Période délicate pour l’image de la monarchie britannique au Canada. En septembre 2022, un sondage de la firme Léger indiquait que 77 % des Canadiens et Canadiennes disaient ne pas être attachés à la monarchie britannique. À l’automne, le Québec a aboli le serment au roi comme obligation pour pouvoir siéger à l’Assemblée nationale du Québec.

Enfin, à la mi-décembre, Rhéal Fortin, député du Bloc québécois pour Rivière-du- Nord, a appuyé dans ce sens en suggérant que les effigies de la Couronne soient remplacées par des figures de l’histoire canadienne. « Il y a eu le décès de la Reine. Depuis, un peu partout dans le Commonwealth, les États doivent redéfinir l’identité des prochaines monnaies. Alors c’est peut-être un bon moment pour revoir notre idée d’avoir la photo de la reine ou du roi britannique sur nos pièces de monnaie.

« Il faudrait donc revoir ça et remettre la monnaie canadienne au goût du jour, la moderniser.

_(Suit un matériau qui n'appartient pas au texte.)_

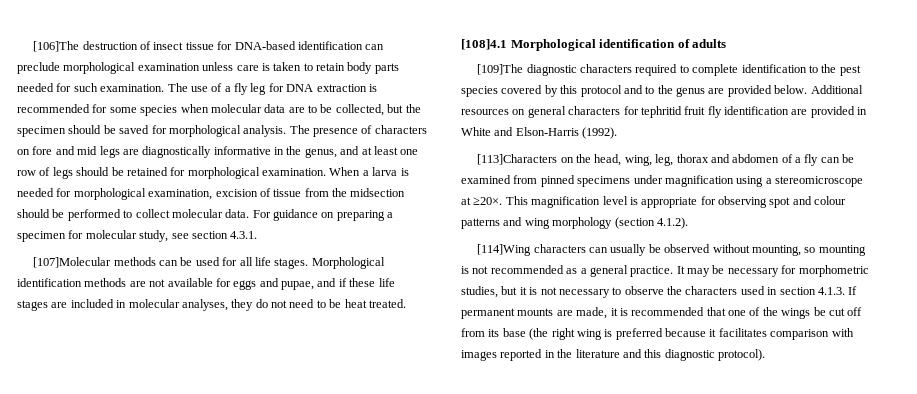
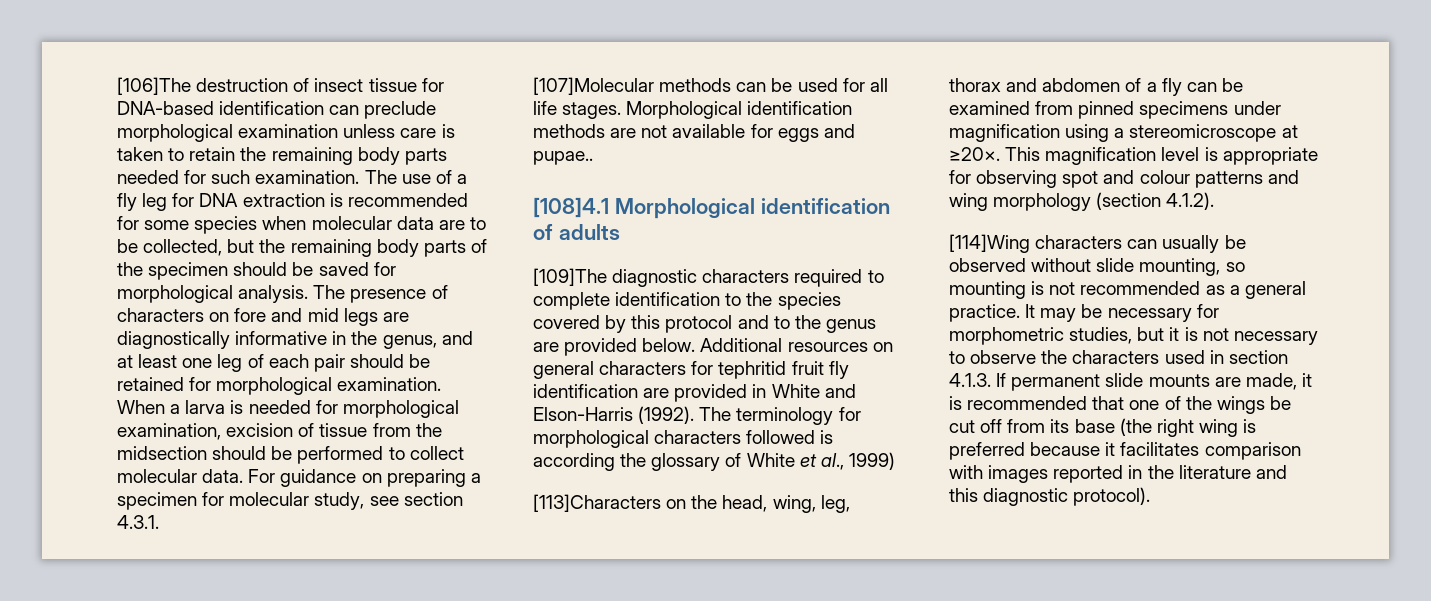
- [106]The destruction of insect tissue for DNA-based identification can preclude morphological examination unless care is taken to retain body parts needed for such examination.
+ [106]The destruction of insect tissue for DNA-based identification can preclude morphological examination unless care is taken to retain the remaining body parts needed for such examination.
- The use of a fly leg for DNA extraction is recommended for some species when molecular data are to be collected, but the specimen should be saved for morphological analysis.
+ The use of a fly leg for DNA extraction is recommended for some species when molecular data are to be collected, but the remaining body parts of the specimen should be saved for morphological analysis.
- The presence of characters on fore and mid legs are diagnostically informative in the genus, and at least one row of legs should be retained for morphological examination.
+ The presence of characters on fore and mid legs are diagnostically informative in the genus, and at least one leg of each pair should be retained for morphological examination.
- Morphological identification methods are not available for eggs and pupae, and if these life stages are included in molecular analyses, they do not need to be heat treated.
+ Morphological identification methods are not available for eggs and pupae..
- [109]The diagnostic characters required to complete identification to the pest species covered by this protocol and to the genus are provided below.
+ [109]The diagnostic characters required to complete identification to the species covered by this protocol and to the genus are provided below.
+ The terminology for morphological characters followed is according the glossary of White et al., 1999)
- [114]Wing characters can usually be observed without mounting, so mounting is not recommended as a general practice.
+ [114]Wing characters can usually be observed without slide mounting, so mounting is not recommended as a general practice.
- It may be necessary for morphometric studies, but it is not necessary to observe the characters used in section 4.1.3. If permanent mounts are made, it is recommended that one of the wings be cut off from its base (the right wing is preferred because it facilitates comparison with images reported in the literature and this diagnostic protocol).
+ It may be necessary for morphometric studies, but it is not necessary to observe the characters used in section 4.1.3. If permanent slide mounts are made, it is recommended that one of the wings be cut off from its base (the right wing is preferred because it facilitates comparison with images reported in the literature and this diagnostic protocol).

Elle devrait mieux refléter les valeurs des Québécois, Québécoises, Canadiennes et Canadiens. L’effigie royale n’a plus vraiment sa place sur la monnaie canadienne. Je pense que c’est une idée valable qui devrait être considérée », explique Rhéal Fortin.

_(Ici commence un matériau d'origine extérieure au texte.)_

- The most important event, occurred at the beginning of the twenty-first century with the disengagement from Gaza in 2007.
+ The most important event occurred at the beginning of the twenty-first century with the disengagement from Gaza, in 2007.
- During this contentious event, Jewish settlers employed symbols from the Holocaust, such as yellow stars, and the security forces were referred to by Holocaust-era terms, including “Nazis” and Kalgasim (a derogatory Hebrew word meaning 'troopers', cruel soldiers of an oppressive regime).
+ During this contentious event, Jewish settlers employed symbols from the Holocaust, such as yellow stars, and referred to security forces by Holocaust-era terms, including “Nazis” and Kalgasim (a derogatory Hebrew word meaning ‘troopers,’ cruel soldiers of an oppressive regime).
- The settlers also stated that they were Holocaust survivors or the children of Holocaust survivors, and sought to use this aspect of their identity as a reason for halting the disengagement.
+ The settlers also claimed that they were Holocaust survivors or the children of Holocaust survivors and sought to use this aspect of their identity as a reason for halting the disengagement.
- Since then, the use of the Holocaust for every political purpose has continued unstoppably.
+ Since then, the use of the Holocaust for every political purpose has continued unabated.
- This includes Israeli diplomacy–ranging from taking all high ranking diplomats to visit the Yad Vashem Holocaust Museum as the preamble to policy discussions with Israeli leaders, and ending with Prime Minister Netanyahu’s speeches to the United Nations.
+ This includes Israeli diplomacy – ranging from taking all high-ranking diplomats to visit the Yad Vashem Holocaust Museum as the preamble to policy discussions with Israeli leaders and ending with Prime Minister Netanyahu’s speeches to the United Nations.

| Aucune obligation légale

Pour rappel, aucune loi n’oblige de choisir le successeur de la Reine comme prochain visage de la monnaie canadienne, c’est au gouvernement fédéral de décider. Et en ce qui concerne l’impression des billets de banque, cela relève de la responsabilité de la Banque du Canada. « Ça pouvait se comprendre il y a 150 ans, quand les institutions canadiennes se considéraient comme étant assujetties à l’autorité britannique.

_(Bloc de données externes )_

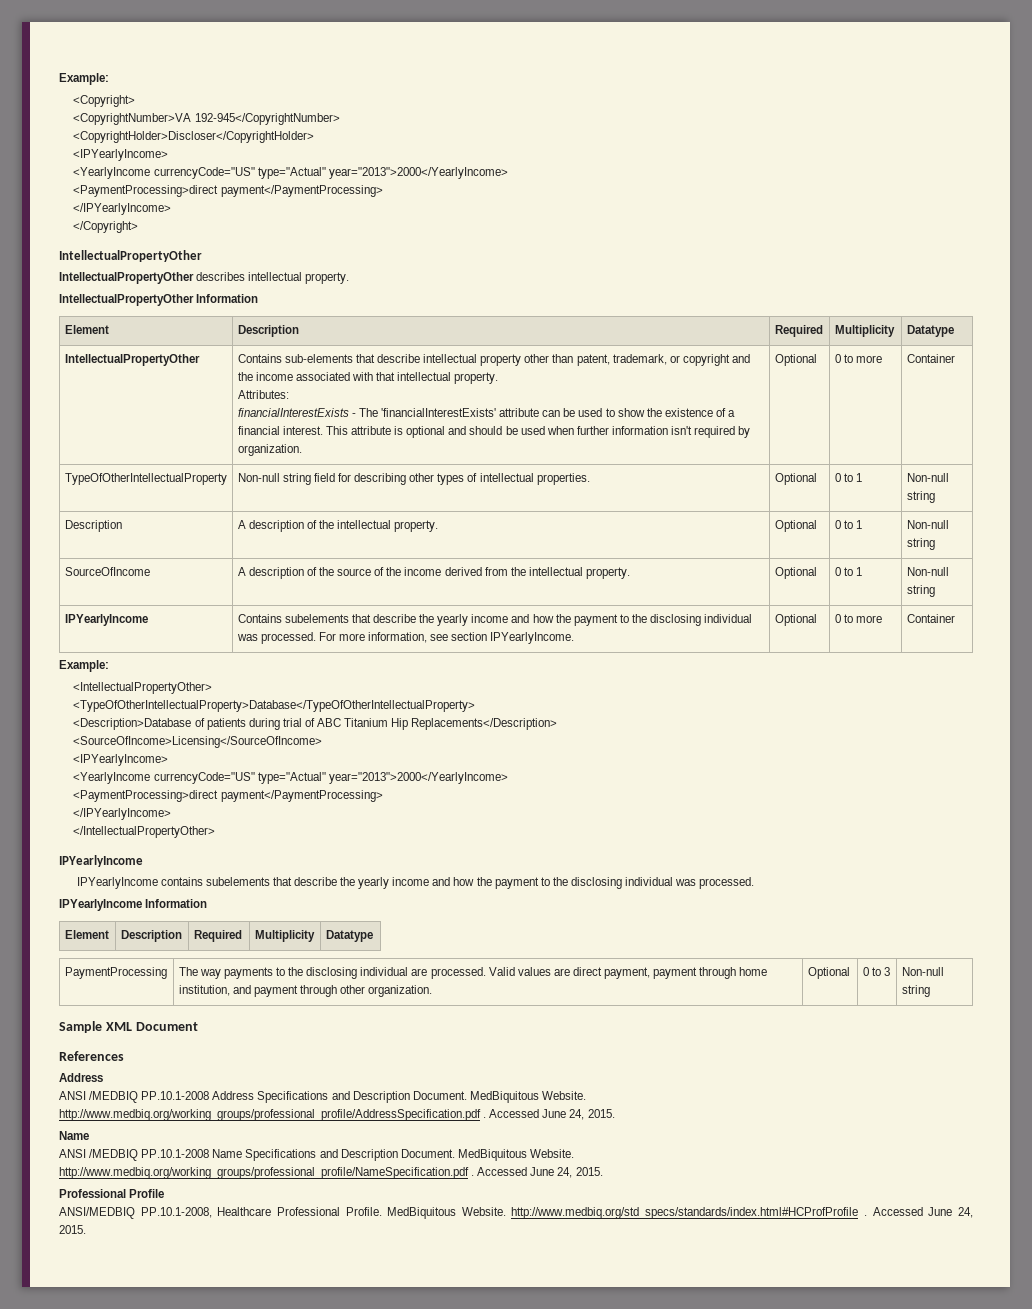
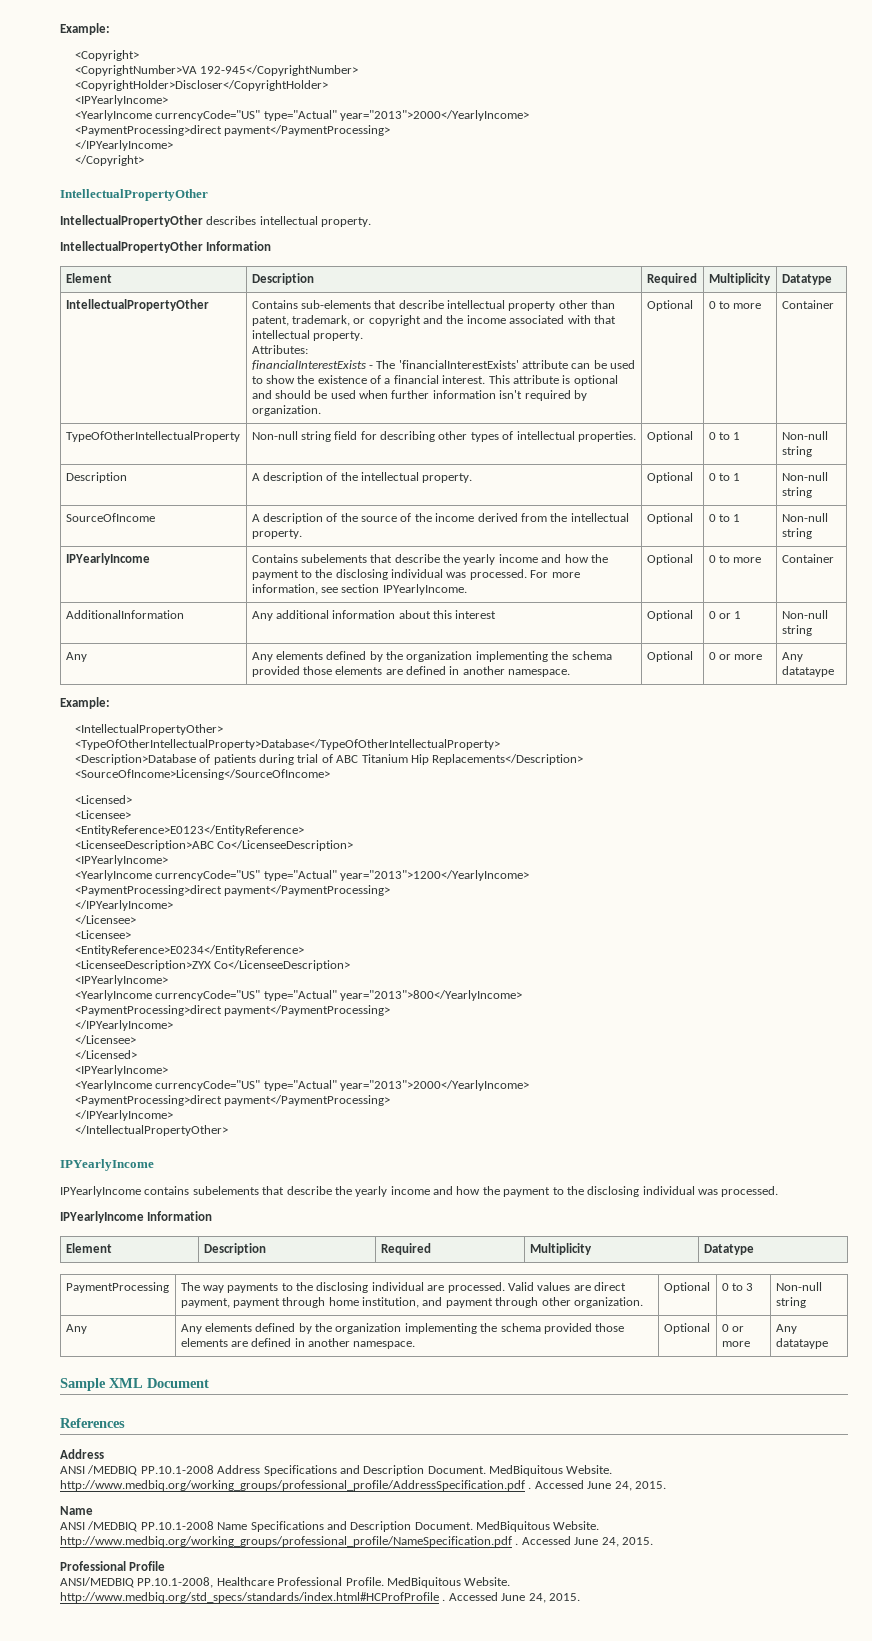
+ AdditionalInformation | Any additional information about this interest | Optional | 0 or 1 | Non-null string
+ Any | Any elements defined by the organization implementing the schema provided those elements are defined in another namespace. | Optional | 0 or more | Any datataype
+ <Licensed>
+ <Licensee>
+ <EntityReference>E0123</EntityReference>
+ <LicenseeDescription>ABC Co</LicenseeDescription>
+ <IPYearlyIncome>
+ <YearlyIncome currencyCode="US" type="Actual" year="2013">1200</YearlyIncome>
+ <PaymentProcessing>direct payment</PaymentProcessing>
+ </IPYearlyIncome>
+ </Licensee>
+ <Licensee>
+ <EntityReference>E0234</EntityReference>
+ <LicenseeDescription>ZYX Co</LicenseeDescription>
+ <IPYearlyIncome>
+ <YearlyIncome currencyCode="US" type="Actual" year="2013">800</YearlyIncome>
+ <PaymentProcessing>direct payment</PaymentProcessing>
+ </IPYearlyIncome>
+ </Licensee>
+ </Licensed>
  PaymentProcessing | The way payments to the disclosing individual are processed. Valid values are direct payment, payment through home institution, and payment through other organization. | Optional | 0 to 3 | Non-null string
+ Any | Any elements defined by the organization implementing the schema provided those elements are defined in another namespace. | Optional | 0 or more | Any datataype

« Mais aujourd’hui, qu’on soit d’accord ou pas avec l’appartenance à la royauté britannique, il n’en demeure pas moins qu’on est tous conscient que le Canada est quand même différent de l’Angleterre. On a des valeurs et des points de repère dans l’histoire différents de la société britannique. »

C’est en partant de ce constat que le député bloquiste aimerait plutôt voir le faciès des grandes femmes et grands hommes de l’histoire canadienne prendre place sur nos pièces de monnaie. L’homme politique pense notamment à Marguerite Bourgeoys, à Louis-Joseph Papineau ou encore à Louis Riel.

« Ça ne fait pas partie de mon mandat de définir quels sont les personnages canadiens qui devraient être vénérés, entre guillemets, par le gouvernement fédéral.

« Mais oui, je pense que Louis Riel, notamment, est une personnalité marquante dans l’histoire du pays. Même au Québec, on est très sensible à son histoire, à son courage. Cet homme s’est tenu debout devant les Britanniques à l’époque, alors pourquoi ne pas lui rendre hommage et souligner sa participation à la société dans laquelle on vit présentement? »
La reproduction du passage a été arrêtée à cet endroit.